Ketua Umum Amkri Soenoto mengatakan, apabila pemerintah sudah komitmen untuk mencetak nilai tambah produksi dalam negeri, seharusnya ada kebijakan yang mendukung. Apalagi, pemerintah memiliki target kenaikan ekspor sebesar 300 persen dalam jangka waktu lima tahun mendatang.
"Pelaku usaha furniture akan kehilangan bahan baku, sekarang saja sudah mahal dan susah," ujar Soenoto di Jakarta, Rabu (4/3).

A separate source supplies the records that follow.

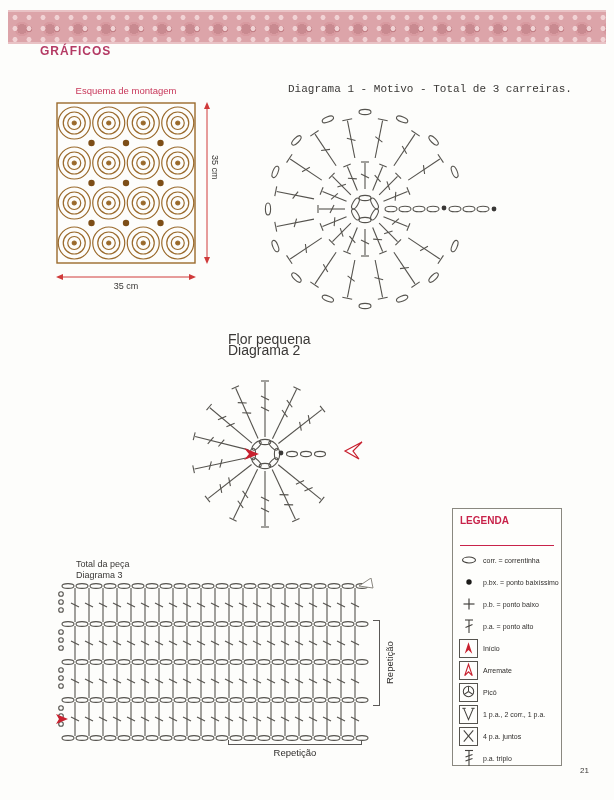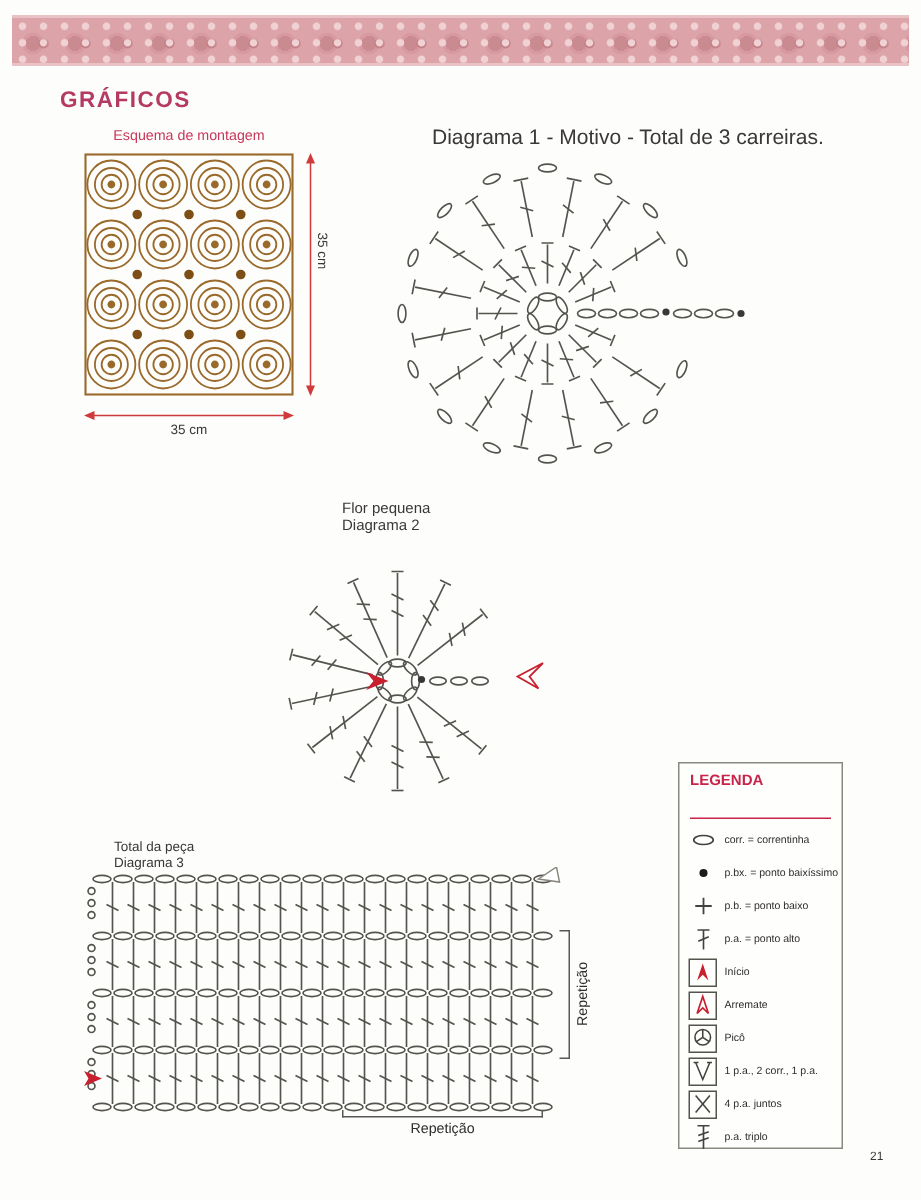--- a/index.html
+++ b/index.html
@@ -22,7 +22,7 @@
     border-bottom:2px solid #e9c2c5;
   }
 
-  .graficos-title { left:40px; top:58px; font-size:15px; font-weight:bold; letter-spacing:1px; color:#b43a64; }
+  .graficos-title { left:40px; top:44px; font-size:12px; font-weight:bold; letter-spacing:1px; color:#b43a64; }
 
   .montage-label { left:57px; top:85px; width:138px; text-align:center; font-size:9.5px; color:#c8375a; }
   .dim-label-v { left:210px; top:155px; writing-mode:vertical-rl; font-size:9px; color:#3a3836; }

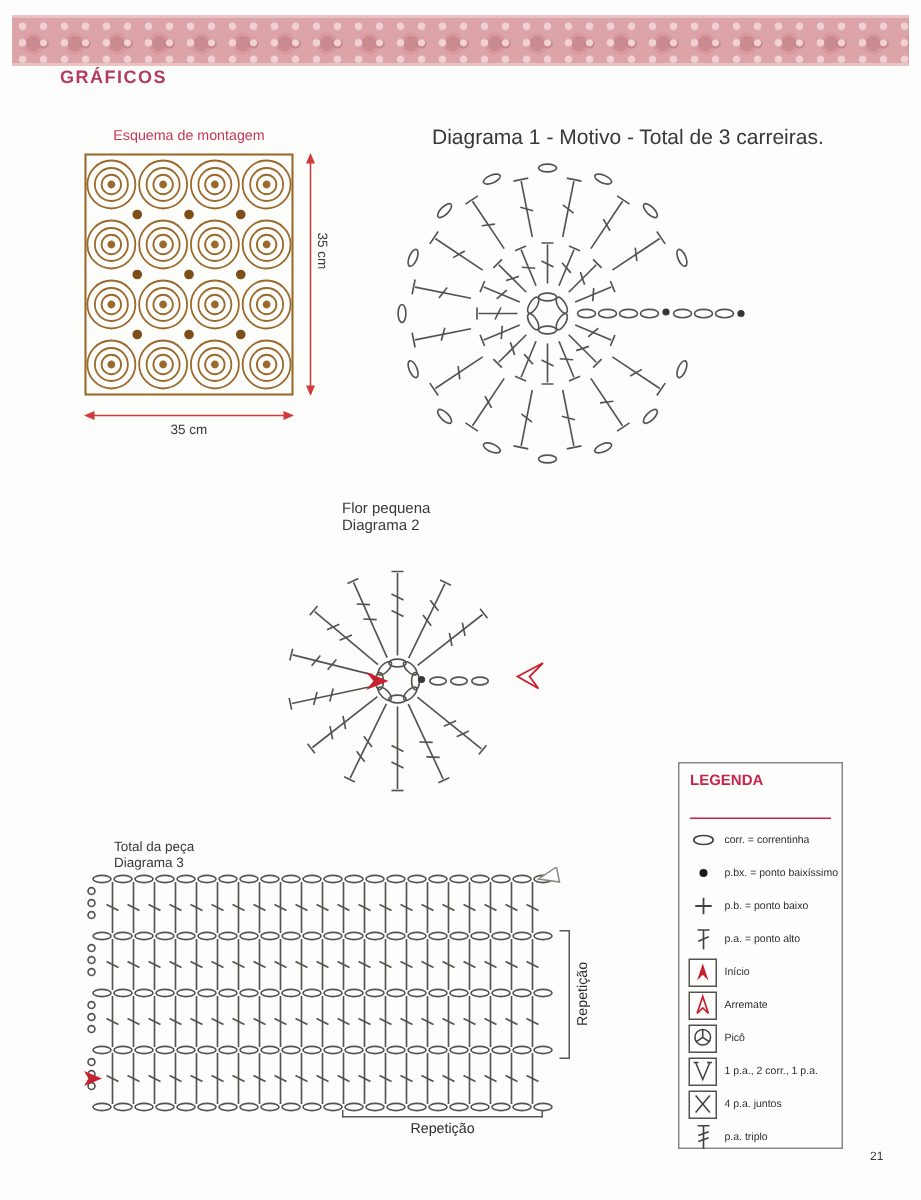--- a/index.html
+++ b/index.html
@@ -28,7 +28,7 @@
   .dim-label-v { left:210px; top:155px; writing-mode:vertical-rl; font-size:9px; color:#3a3836; }
   .dim-label-h { left:91px; top:281px; width:70px; text-align:center; font-size:9px; color:#3a3836; }
 
-  .d1-title { left:288px; top:83px; font-size:14px; color:#3a3836; }
+  .d1-title { left:288px; top:83px; font-size:11px; color:#3a3836;font-family:Liberation Mono, monospace; }
   .d2-title { left:228px; top:334px; font-size:10px; color:#3a3836; line-height:11px; }
   .d3-title { left:76px;  top:559px; font-size:9px; color:#3a3836; line-height:11px; }
 

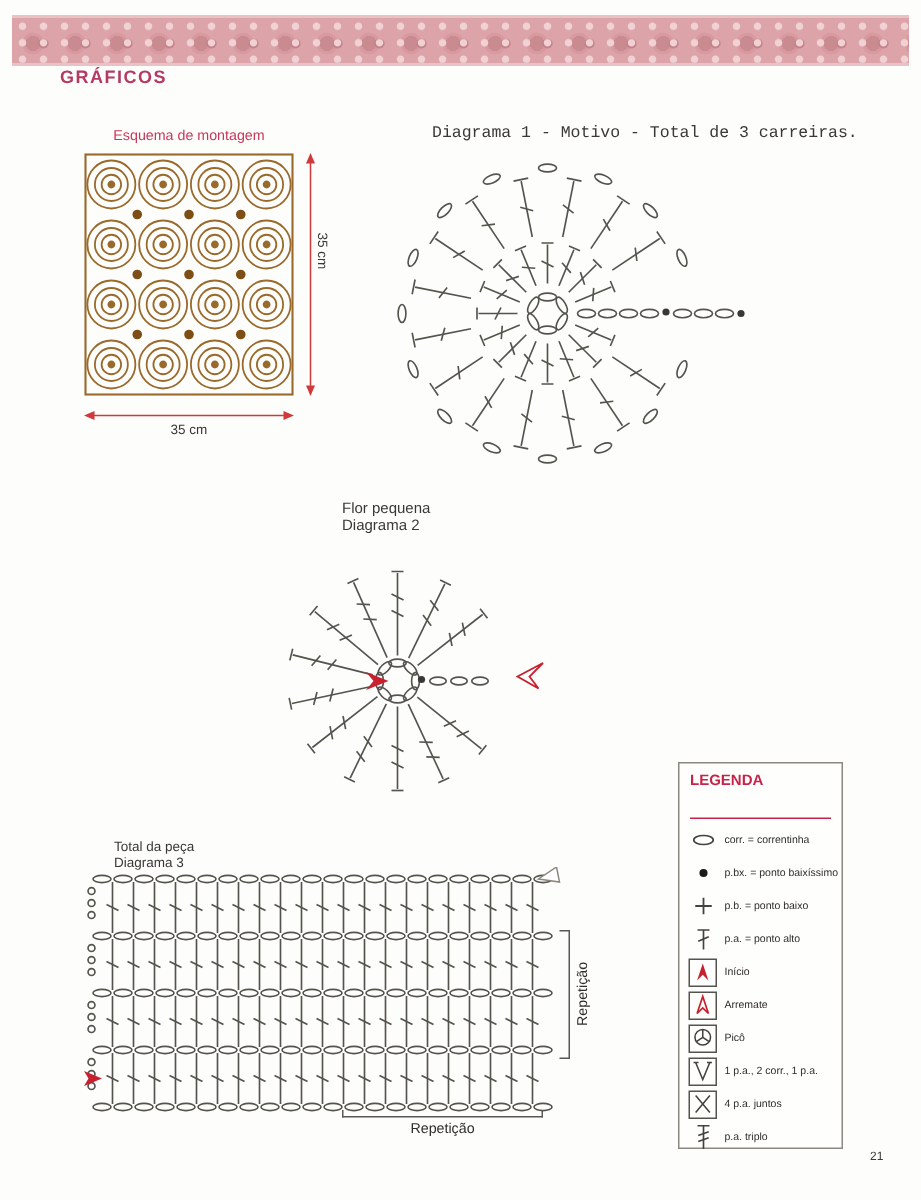--- a/index.html
+++ b/index.html
@@ -29,7 +29,7 @@
   .dim-label-h { left:91px; top:281px; width:70px; text-align:center; font-size:9px; color:#3a3836; }
 
   .d1-title { left:288px; top:83px; font-size:11px; color:#3a3836;font-family:Liberation Mono, monospace; }
-  .d2-title { left:228px; top:334px; font-size:10px; color:#3a3836; line-height:11px; }
+  .d2-title { left:228px; top:334px; font-size:14px; color:#3a3836; line-height:11px; }
   .d3-title { left:76px;  top:559px; font-size:9px; color:#3a3836; line-height:11px; }
 
   .bracket-side   { left:373px; top:620px; width:7px; height:86px; border:1px solid #5a5856; border-left:none; }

Rata-rata kebutuhan kayu di sektor hilir per tahun mencapai enam juta meter kubik. Jumlah tersebut masih kurang sehingga masih ada impor bahan baku sebesar 75 persen dari Eropa dan Amerika. Sejauh ini bahan baku kayu di dalam negeri paling banyak di produksi di daerah Jawa Tengah, Kalimantan, dan Sulawesi.
Soenoto mengatakan, industri yang kuat adalah industri yang memiliki jaminan pasokan bahan baku dalam jangka panjang dan lestari. Pada kasus industri mebel dan kerajinan yang berbasis kayu, komitmen adanya dukungan regulasi pemerintah untuk menghentikan ekspor bahan baku adalah sangat tepat.
"Bahan baku yang kita miliki merupakan komoditas yang sangat strategis dan kebijakan ekspor kayu gelondongan bertentangan dengan program hilirisasi dan added value," ujar Soenoto.
Selain itu, ekspor kayu gelondongan juga berpotensi dapat merusak lingkungan hidup, karena nantinya akan banyak penebangan hutan. Soenoto menjelaskan, saat ini berbagai pelaku usaha hasil hutan di sektor hulu mendesak pemerintah untuk meloloskan rancangan memperluas penampang kayu olahan yang bisa di ekspor. Perluasan penampang tersebut mencapai 16 ribu milimeter kubik persegi.
Menurut Soenoto, apabila rancangan luas penampang tersebut diloloskan, maka industri hilir dipastikan akan kekurangan bahan baku. Hal tersebut menunjukkan adanya sikap kontraproduktif dan semangat konsistensi untuk mendapatkan nilai tambah.